La significación sexual del fuego está universalmente ligada a la primera técnica de obtención del fuego por frotamiento, en vaivén, imagen del acto sexual; la espiritualización del fuego estaría ligada a la obtención del fuego por percusión. El fuego obtenido por frotamiento es considerado "como el resultado (la progenitura) de una unión sexual.
Mircea Éliade señala el carácter ambivalente del fuego: es de origen o divino o demoníaco (ya que, según ciertas creencias arcaicas, se engendra mágicamente en el órgano genital de las brujas).
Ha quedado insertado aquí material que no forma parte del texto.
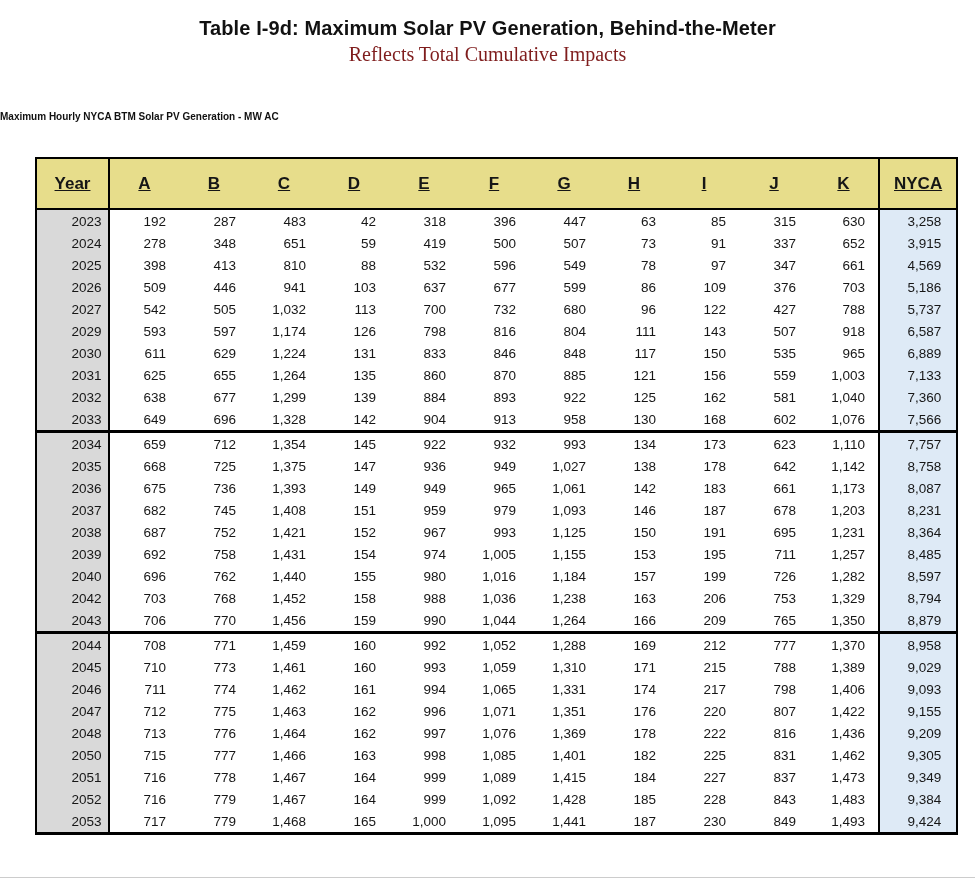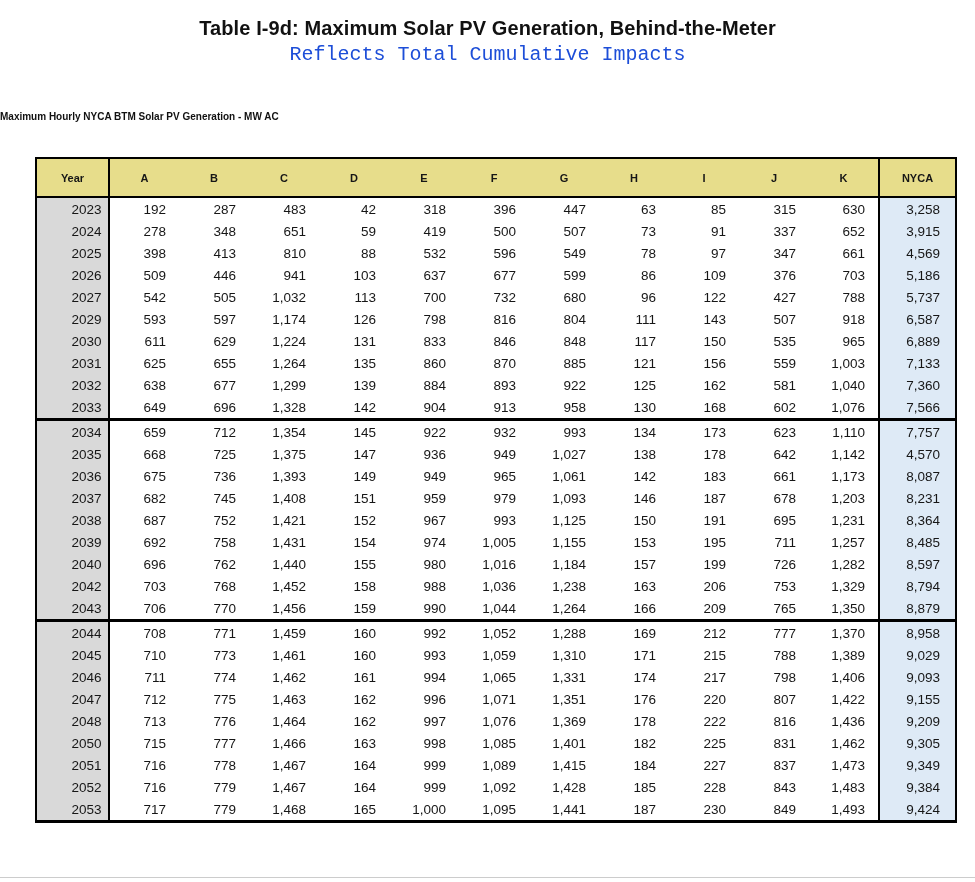"Reflects Total Cumulative Impacts" .doc-subtitle { color: #1d4ed8 -> #7f1d1d; font-family: Liberation Mono, monospace -> Liberation Serif, serif }
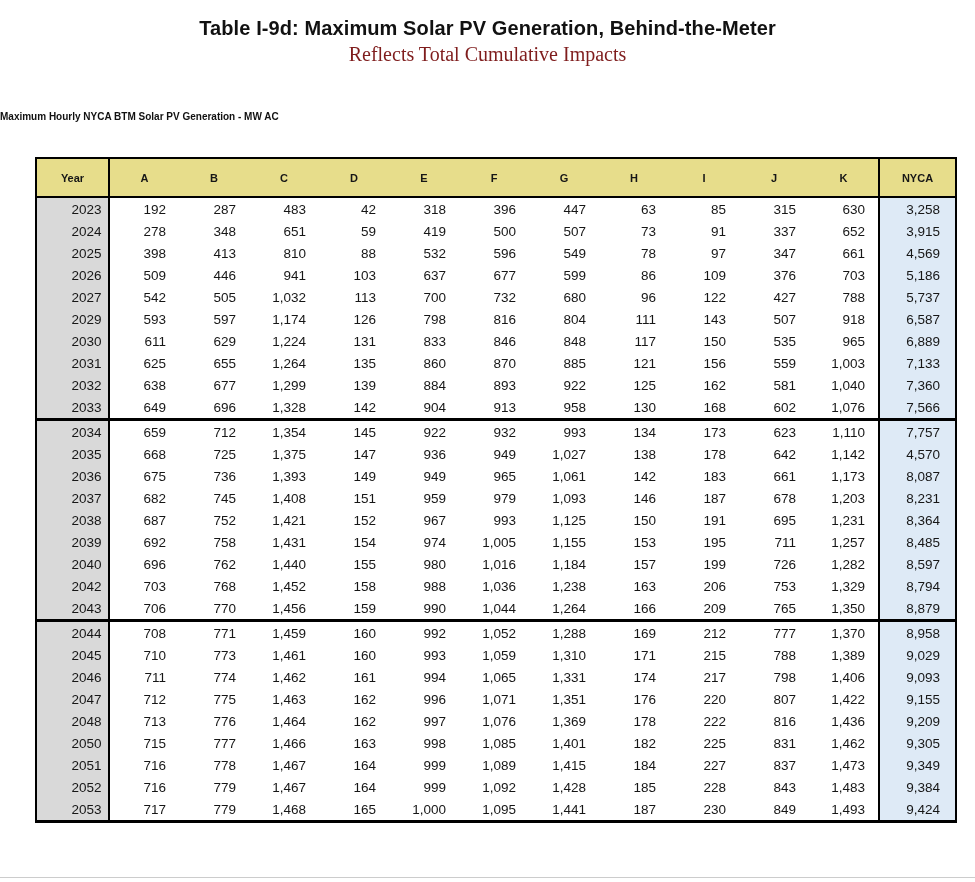"Year" th { font-size: 11px -> 17px; padding: 8px -> 14px; text-decoration: none -> underline }
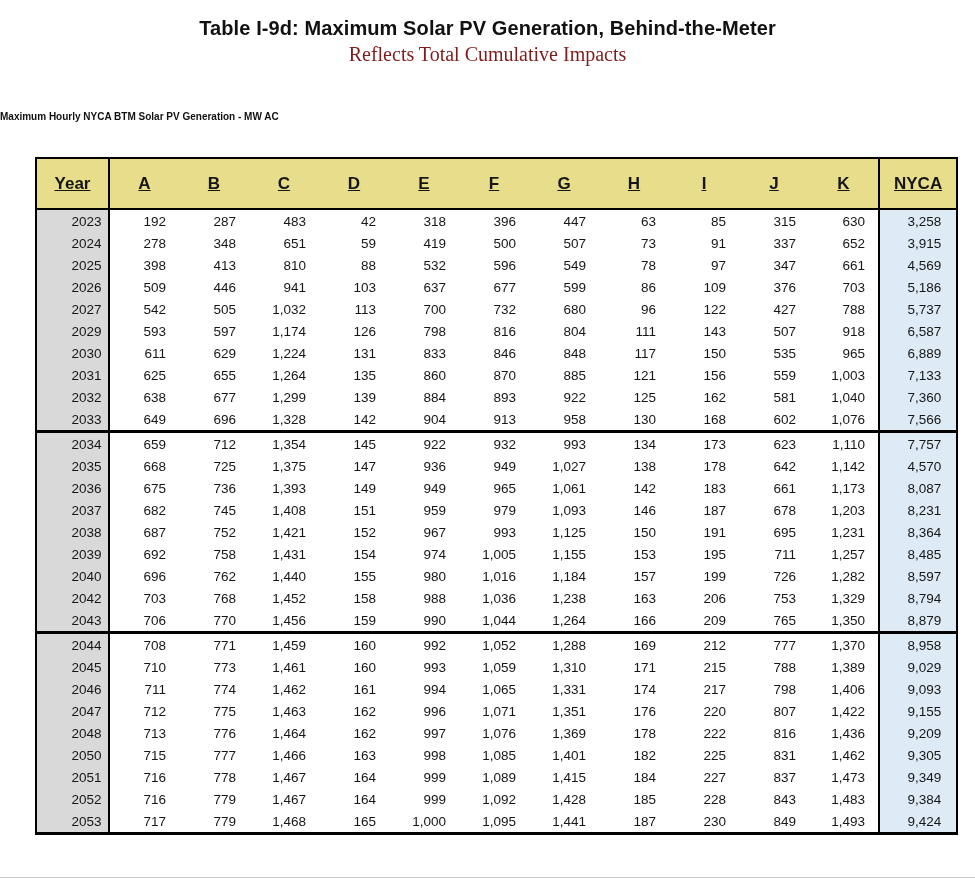"4,570" td.c-nyca { text: 4,570 -> 8,758 }
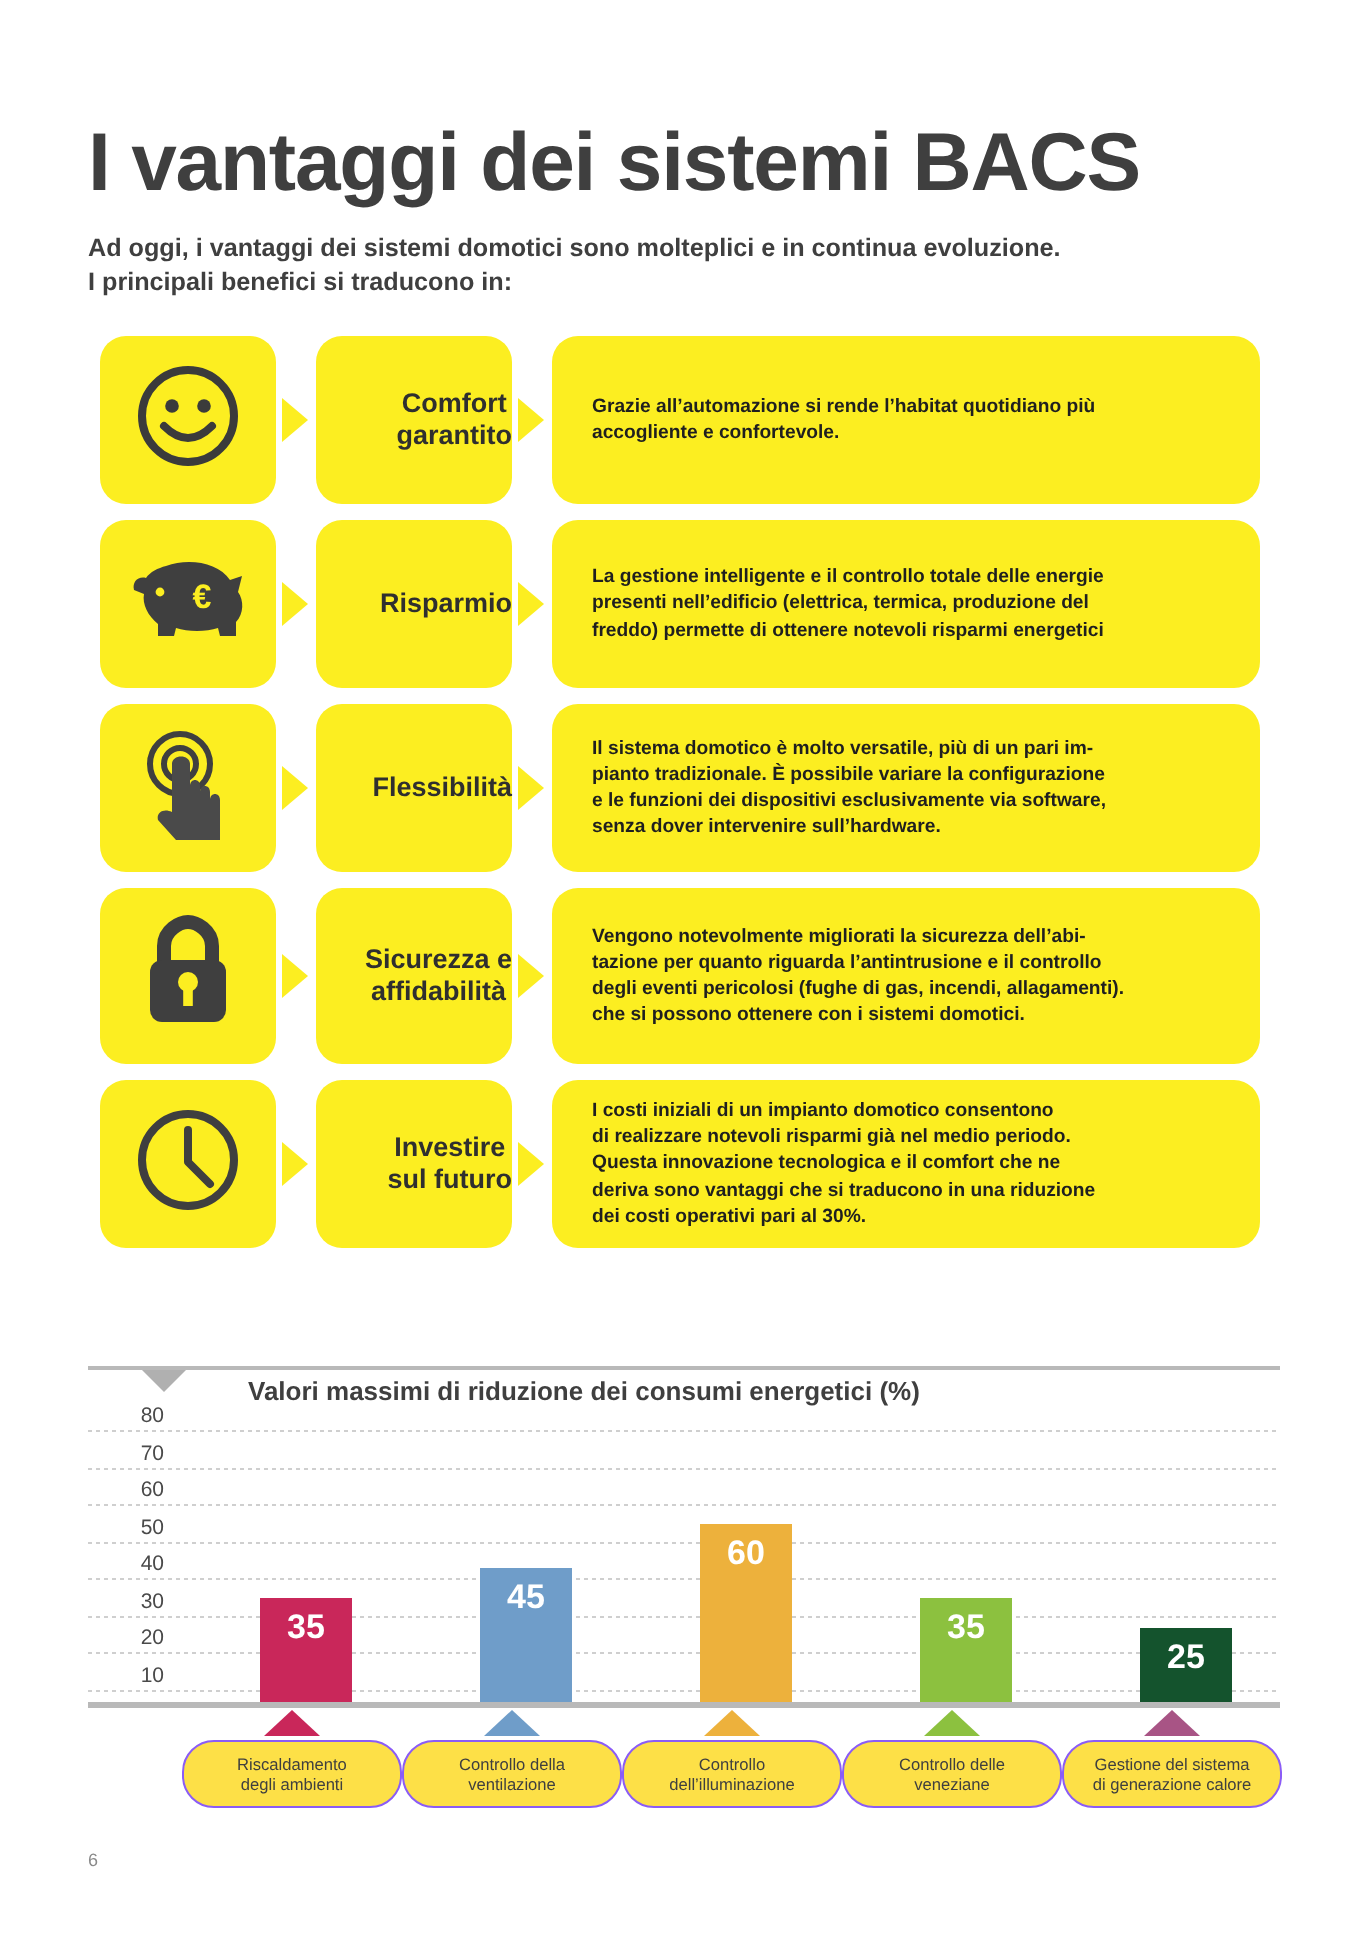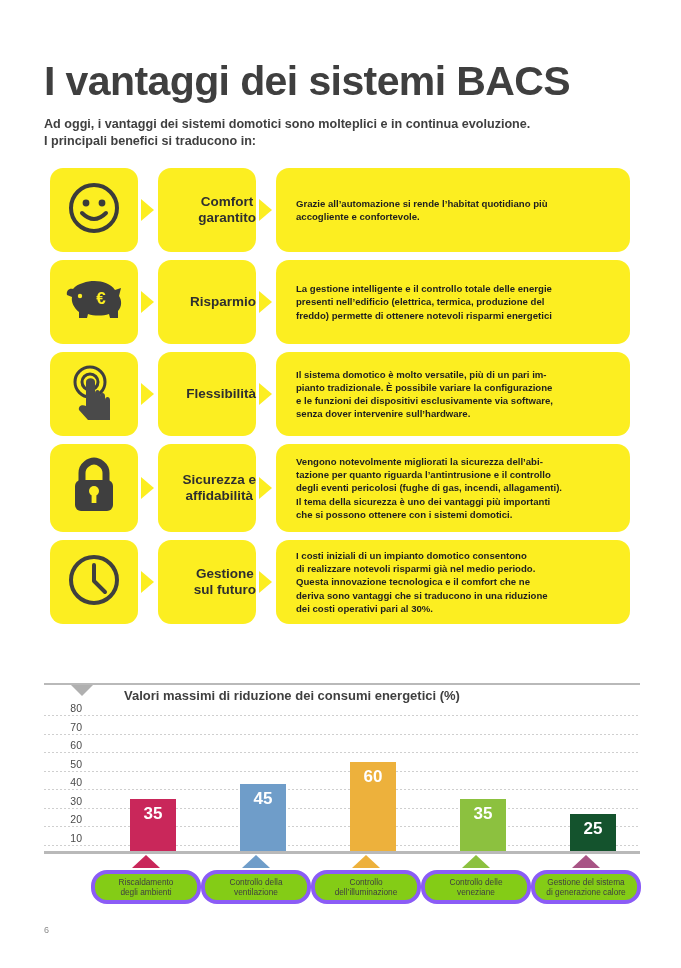"Il tema della sicurezza è" div { html: <div>Il tema della sicurezza è uno dei vantaggi più importanti</div> -> none }
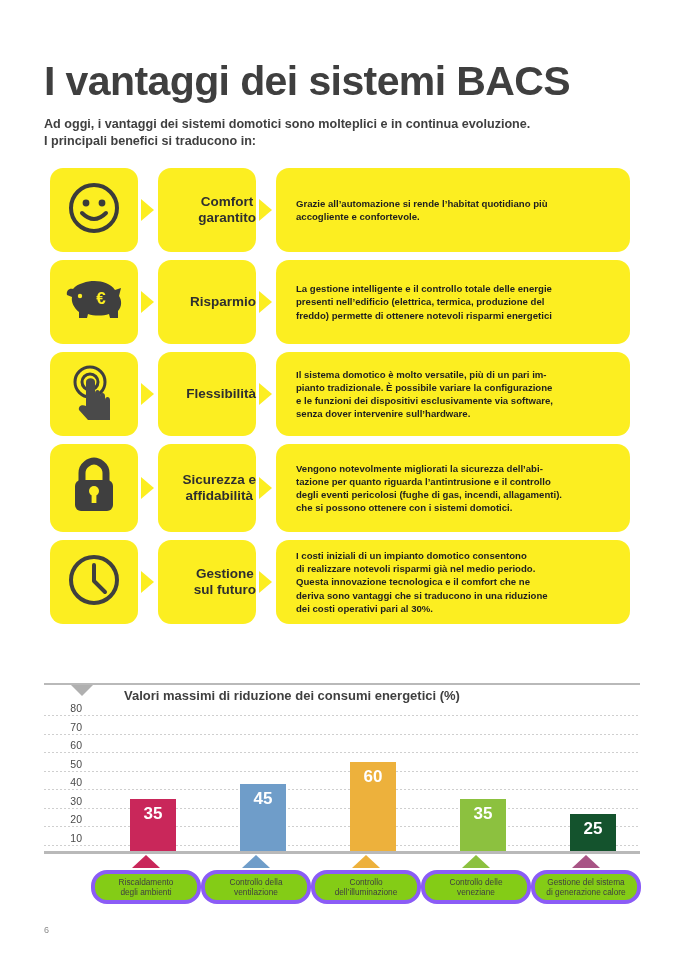"Gestione" div { text: Gestione -> Investire }
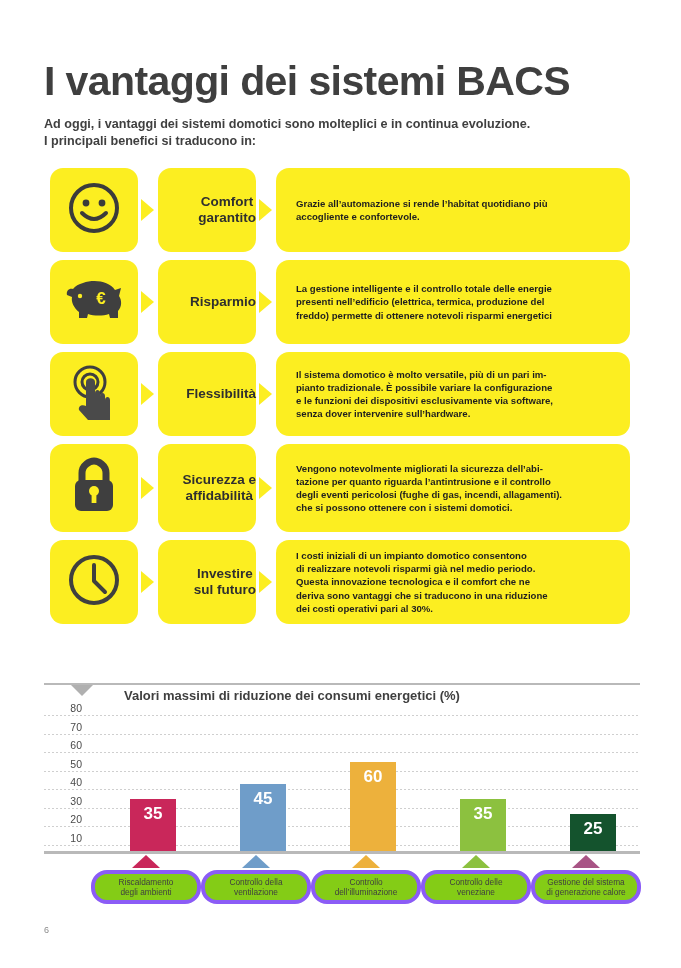"Riscaldamento" .pill { background: #84cc16 -> #fde047; border: 4px solid #8b5cf6 -> 1px solid #8b5cf6 }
Se comprenderá entonces que el fuego sea la mejor imagen de Dios, la menos imperfecta de sus representaciones. Y por eso, explicaba ya el pseudo Dionisio Areopagita, se emplea tan a menudo en la simbólica teológica: "La teología, como puede constatarse, sitúa las alegorías sacadas del fuego casi por encima de todas las demás. Observarás, en efecto, que no nos representa solamente ruedas inflamadas, sino también animales ardientes y hombres en cierto modo fulgurantes; que imagina alrededor de las esencias celestiales montones de brasa ardiente y ríos que hacen rodar llamas con aturdidor estrépito. Por esa razón, los santos teólogos describen a menudo con forma incandescente esta Esencia supraesencial que escapa a toda representación, y es esta forma la que proporciona más de una imagen visible de lo que se osa apenas llamar la propiedad teárquica".
Como el sol por sus rayos, el fuego por sus llamas simboliza la acción fecundante, purificadora e iluminadora. Pero presenta también un aspecto negativo: obscurece y sofoca por su humo, quema, devora, destruye: el fuego de las pasiones, del castigo, de la guerra.
Según la interpretación analítica de Paul Diel, el fuego terreno simboliza el intelecto, es decir la conciencia, con toda su ambivalencia: La Ilama que sube hacia el cielo representa el impulso hacia la espiritualización. El intelecto en su forma evolutiva es servidor del espíritu. Pero la llama es también vacilante, lo cual explica que el fuego se preste igualmente a representar el intelecto en cuanto olvida al espíritu. Recordemos que el espíritu se entiende aquí en el sentido de supraconsciente.
EI fuego humeante y devorador, todo lo contrario de la Ilama iluminante, simboliza la imaginación exaltada... lo subconsciente... la cavidad subterránea... el fuego infernal... el intelecto en su forma rebelde: en pocas palabras, todas las formas de regresión psíquica.
EI fuego es también, en esta perspectiva, en cuanto quema y consume, un símbolo de purificación y de regeneración. Hallamos aquí el aspecto positivo de la destrucción: nueva inversión del símbolo. Purificadora y regeneradora, el agua también lo es. Pero el fuego se distingue de ella en que simboliza "la purificación por la comprensión, hasta su forma más espiritual, por la luz y la verdad; el agua simboliza la purificación del deseo hasta su forma más sublime, la bondad.